CUSP function to generate a matrix with random values - cuda

I was wondering if CUSP library provides a function that creates a matrix with a specific number of columns, rows, and any random values?
I found poisson5pt function but it doesn't return back a matrix with the dimensions I specify!
Thanks in advance

In the CUSP matrix gallery you will find random.h which almost does what you want:
template <class MatrixType>
void random(size_t num_rows, size_t num_cols, size_t num_samples, MatrixType& output)
This will produce a matrix of the dimensions you specify with the number of random locations you request filled with 1.
It would be trivial to modify that to use a random value rather than unity, although I don't understand why you would ever want such a matrix. It will not be guaranteed to have any of the properties you probably need in a test matrix if you have plans to use such a matrix in any linear algebra operations.

Related

How to transpose a sparse matrix in cuSparse?

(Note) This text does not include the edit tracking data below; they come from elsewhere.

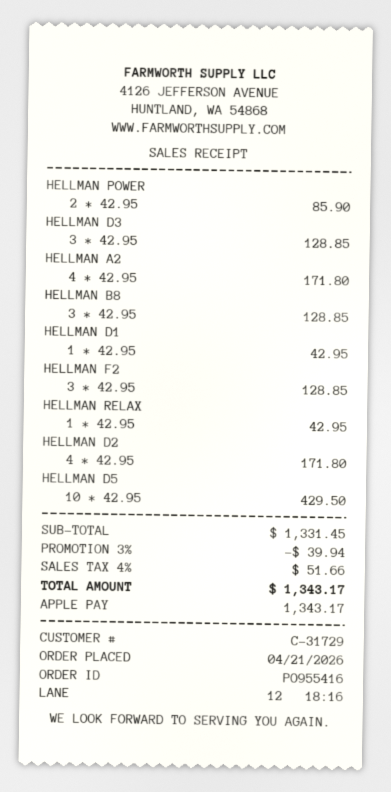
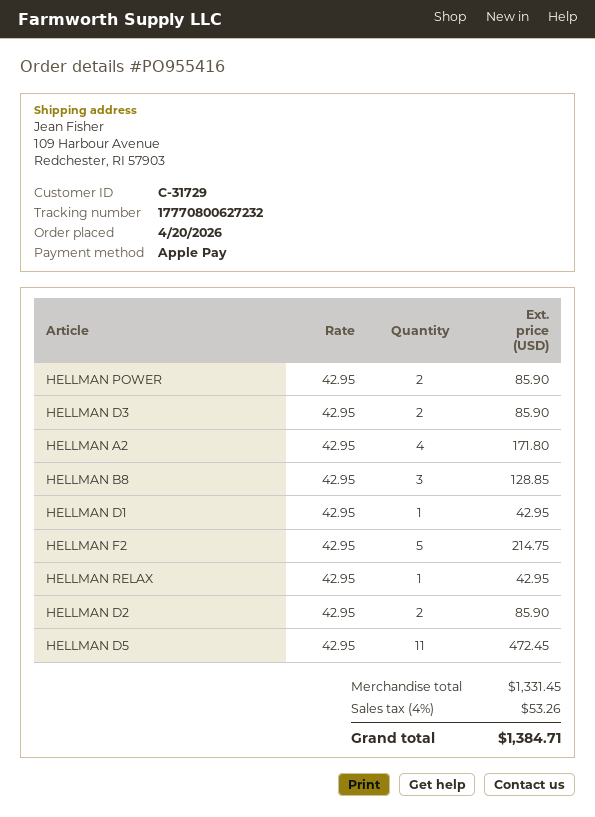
order date: 2026-04-21 -> 2026-04-20
HELLMAN D3: 3 x 42.95 = 128.85 -> 2 x 42.95 = 85.90
HELLMAN F2: 3 x 42.95 = 128.85 -> 5 x 42.95 = 214.75
HELLMAN D2: 4 x 42.95 = 171.80 -> 2 x 42.95 = 85.90
HELLMAN D5: 10 x 42.95 = 429.50 -> 11 x 42.95 = 472.45
discount: 3% = 39.94 -> none
tax: 4% = 51.66 -> 4% = 53.26
total: 1343.17 -> 1384.71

I am trying to compute A^TA using cuSparse. A is a large but sparse matrix. The proper function to use based on the documentation is cusparseDcsrgemm2. However, this is one of the few cuSparse operations that doesn't support an optional built-in transpose for the input matrix. There's a line in the documentation that said
Only the NN version is supported. For other modes, the user has to
transpose A or B explicitly.
The problem is I couldn't find a function in cuSparse that can perform a transpose. I know I can transpose in CPU and copy it to the GPU but that will slow down the application. Am I missing something? What is the right way to use cuSparse to compute A^TA?
For matrices that are in CSR (or CSC) format:
The CSR sparse representation of a matrix has identical format/memory layout as the CSC sparse representation of its transpose.
Therefore, if we use the cusparse provided function to convert a CSR format matrix into a CSC format, that resultant CSC-format matrix is actually the same as the CSR representation of the transpose of the original matrix. Therefore this CSR-to-CSC conversion routine could be used to find the transpose of a CSR format sparse matrix. (It can similarly be used to find the transpose of a CSC format sparse matrix.)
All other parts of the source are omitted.